* [What needs to be done] Read through the entries below and copy each line where "that" turns up.

Edit tracking data
- - -

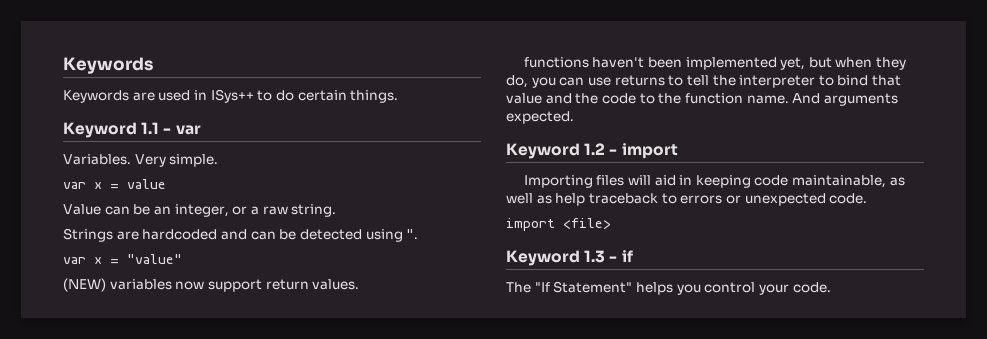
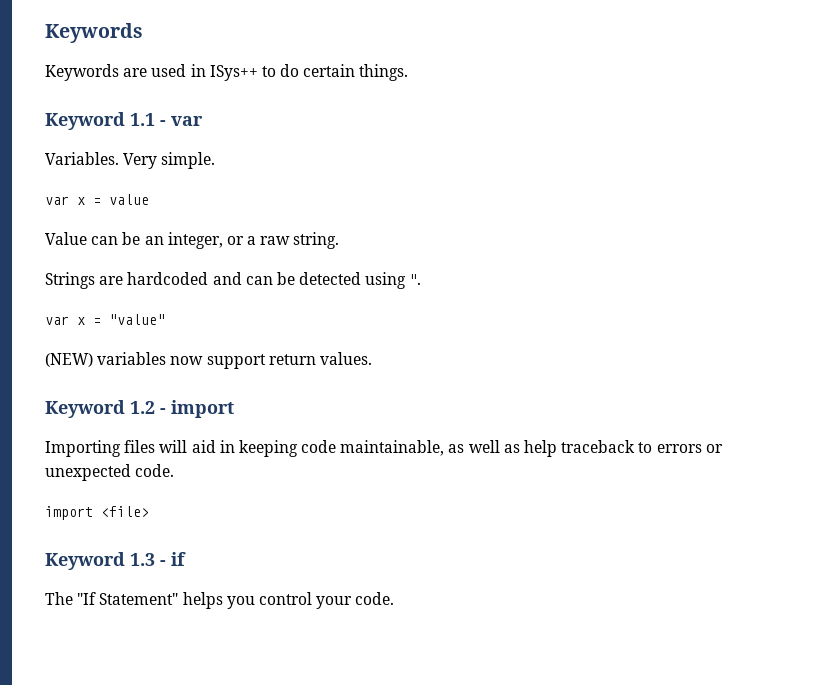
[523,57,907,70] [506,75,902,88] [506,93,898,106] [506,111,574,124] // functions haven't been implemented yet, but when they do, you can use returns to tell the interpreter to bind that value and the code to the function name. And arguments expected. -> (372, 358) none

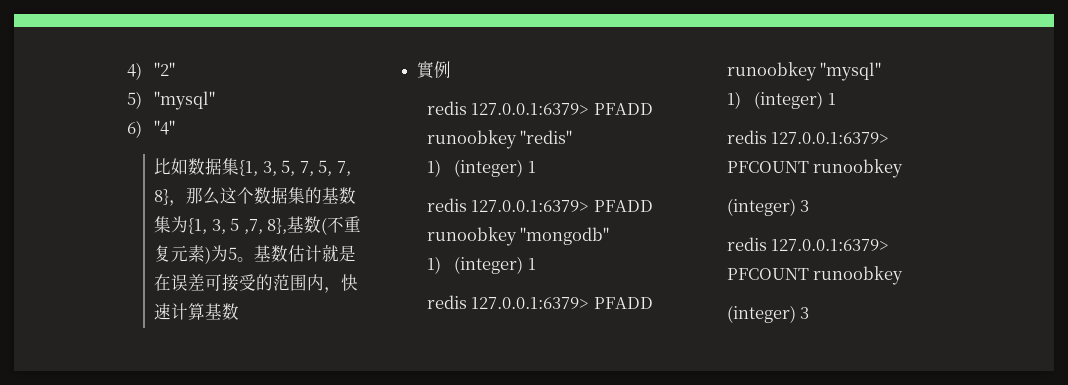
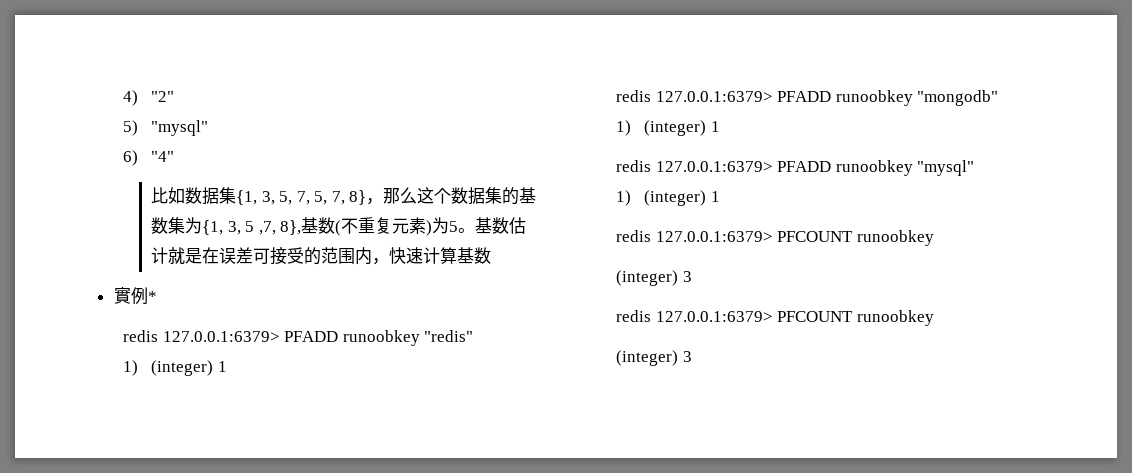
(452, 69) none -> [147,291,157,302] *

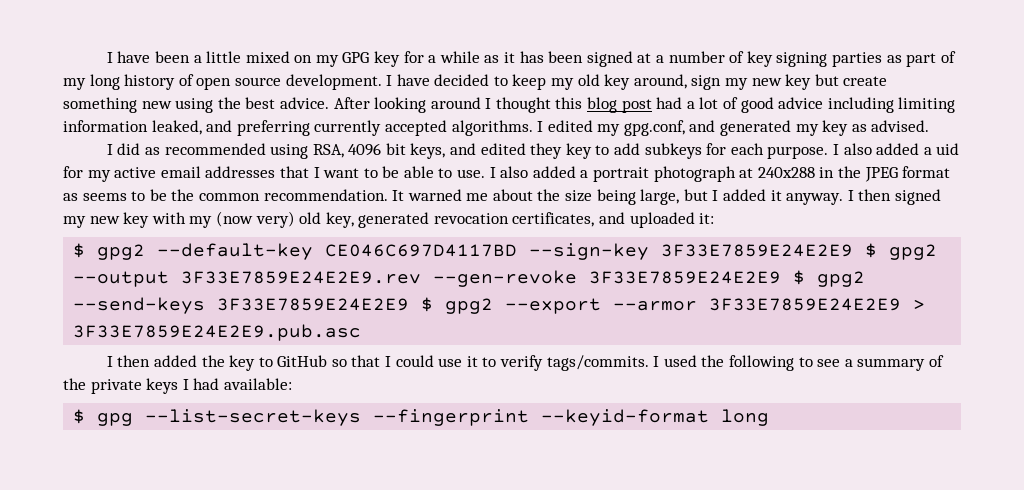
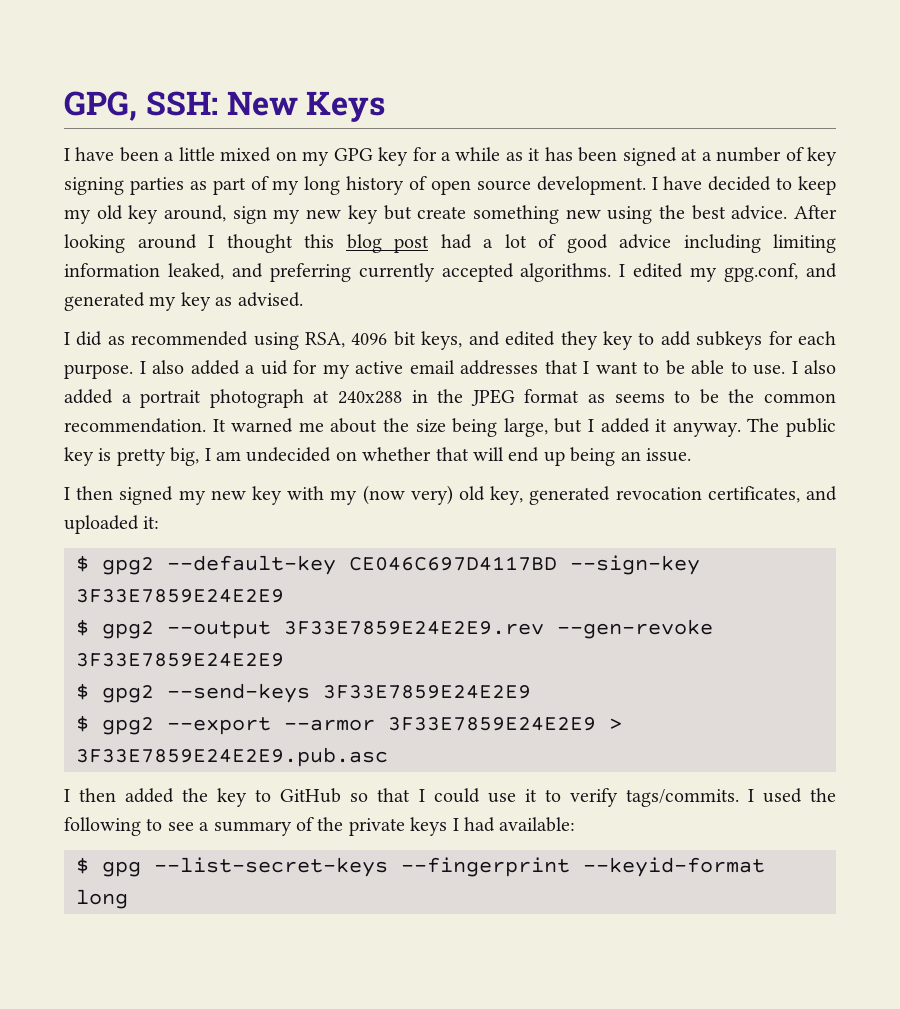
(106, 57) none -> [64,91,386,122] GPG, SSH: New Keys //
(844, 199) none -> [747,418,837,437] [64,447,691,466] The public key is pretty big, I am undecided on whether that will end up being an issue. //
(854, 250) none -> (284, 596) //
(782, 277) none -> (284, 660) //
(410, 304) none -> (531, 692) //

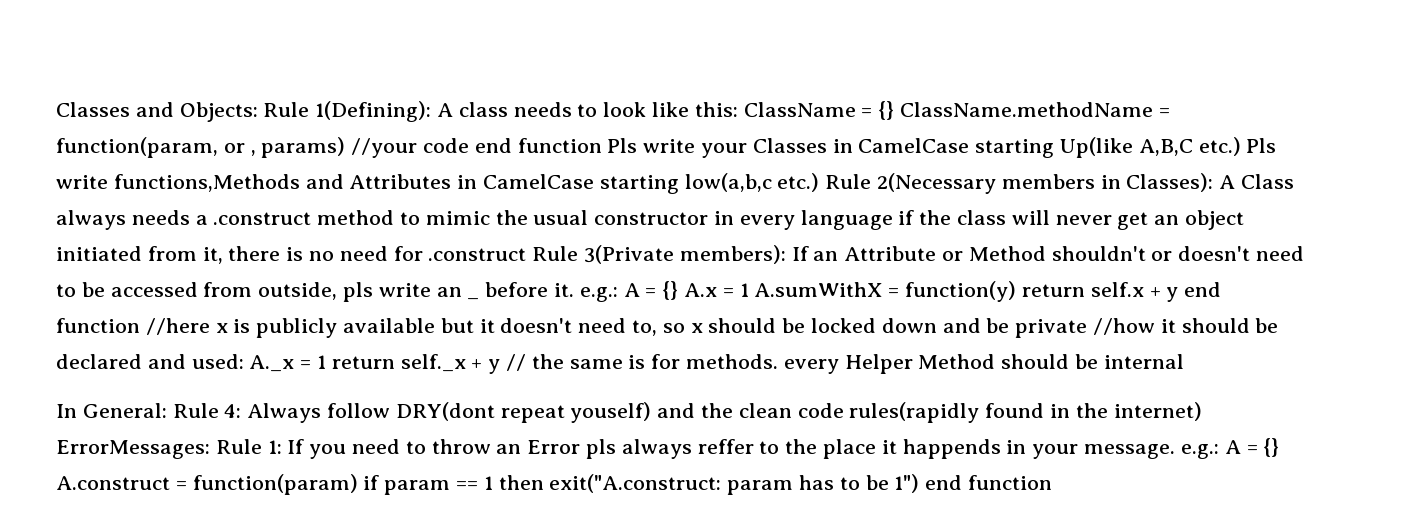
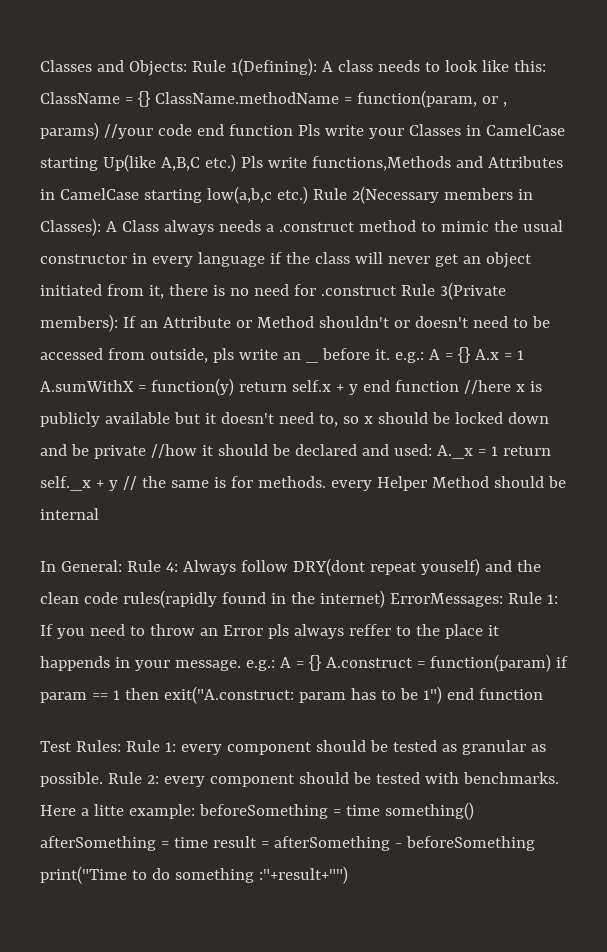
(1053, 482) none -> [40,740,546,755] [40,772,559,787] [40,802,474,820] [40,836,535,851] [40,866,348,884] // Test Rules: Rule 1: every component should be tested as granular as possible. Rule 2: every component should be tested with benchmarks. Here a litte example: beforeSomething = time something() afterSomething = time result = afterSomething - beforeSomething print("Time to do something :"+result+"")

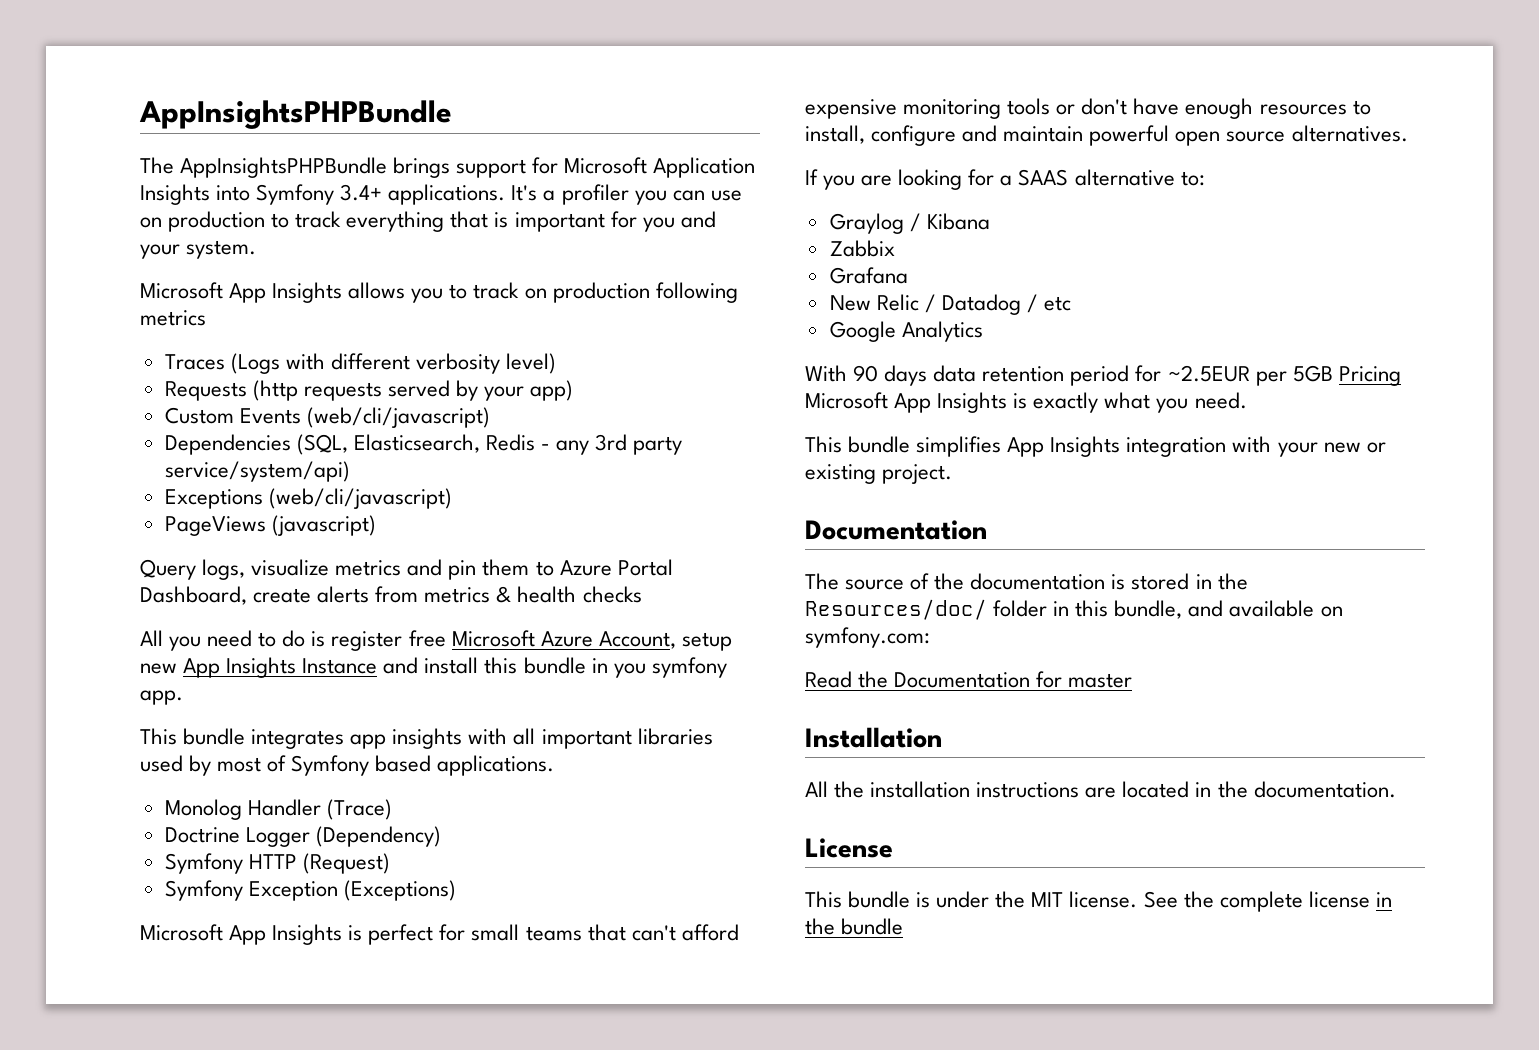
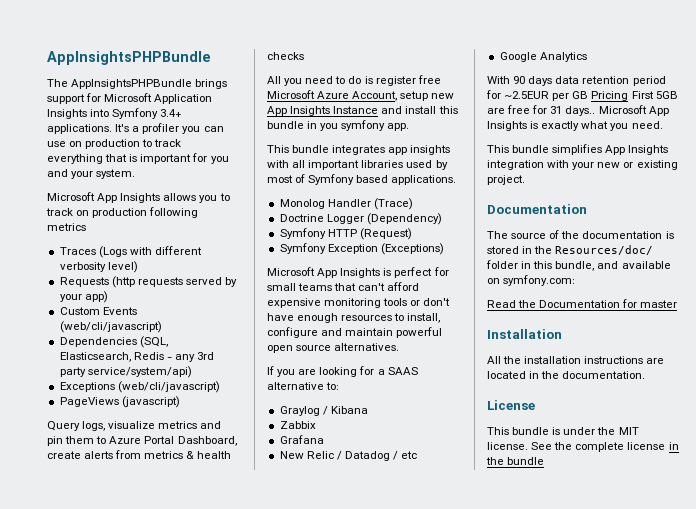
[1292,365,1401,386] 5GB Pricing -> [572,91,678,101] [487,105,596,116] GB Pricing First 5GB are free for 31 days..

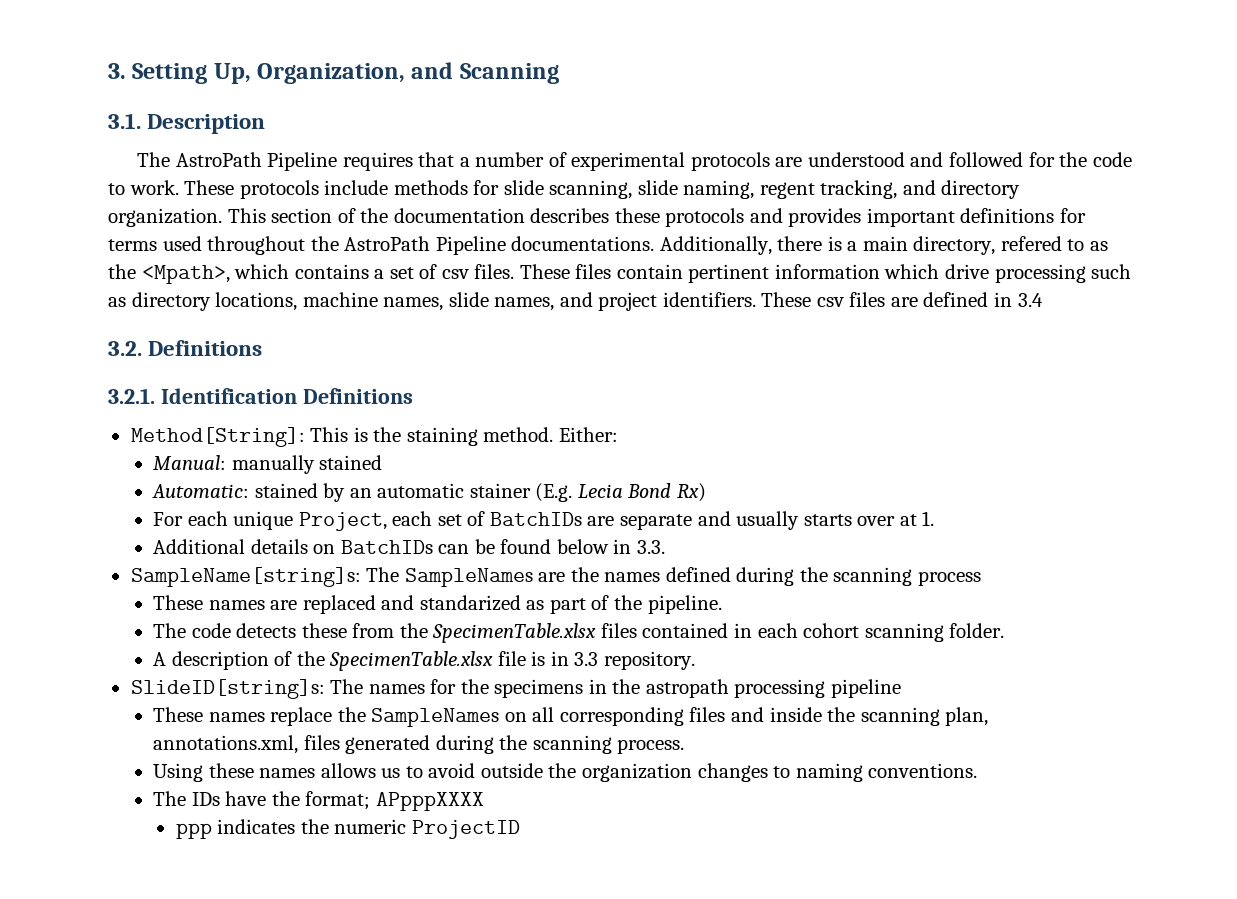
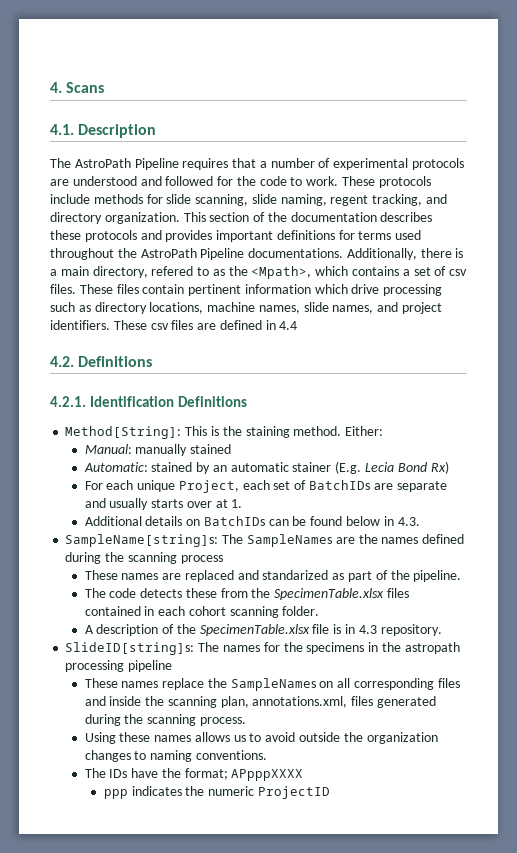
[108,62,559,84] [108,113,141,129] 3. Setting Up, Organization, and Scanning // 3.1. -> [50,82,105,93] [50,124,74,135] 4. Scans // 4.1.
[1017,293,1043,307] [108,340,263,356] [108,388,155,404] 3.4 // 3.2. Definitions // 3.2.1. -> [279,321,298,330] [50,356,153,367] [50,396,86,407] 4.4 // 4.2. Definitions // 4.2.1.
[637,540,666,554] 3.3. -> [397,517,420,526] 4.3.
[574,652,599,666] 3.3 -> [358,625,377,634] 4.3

- - -

* [Written solution]
[523,57,907,70] [506,75,902,88] [506,93,898,106] [506,111,574,124] // functions haven't been implemented yet, but when they do, you can use returns to tell the interpreter to bind that value and the code to the function name. And arguments expected. -> (372, 358) none
(844, 199) none -> [747,418,837,437] [64,447,691,466] The public key is pretty big, I am undecided on whether that will end up being an issue. //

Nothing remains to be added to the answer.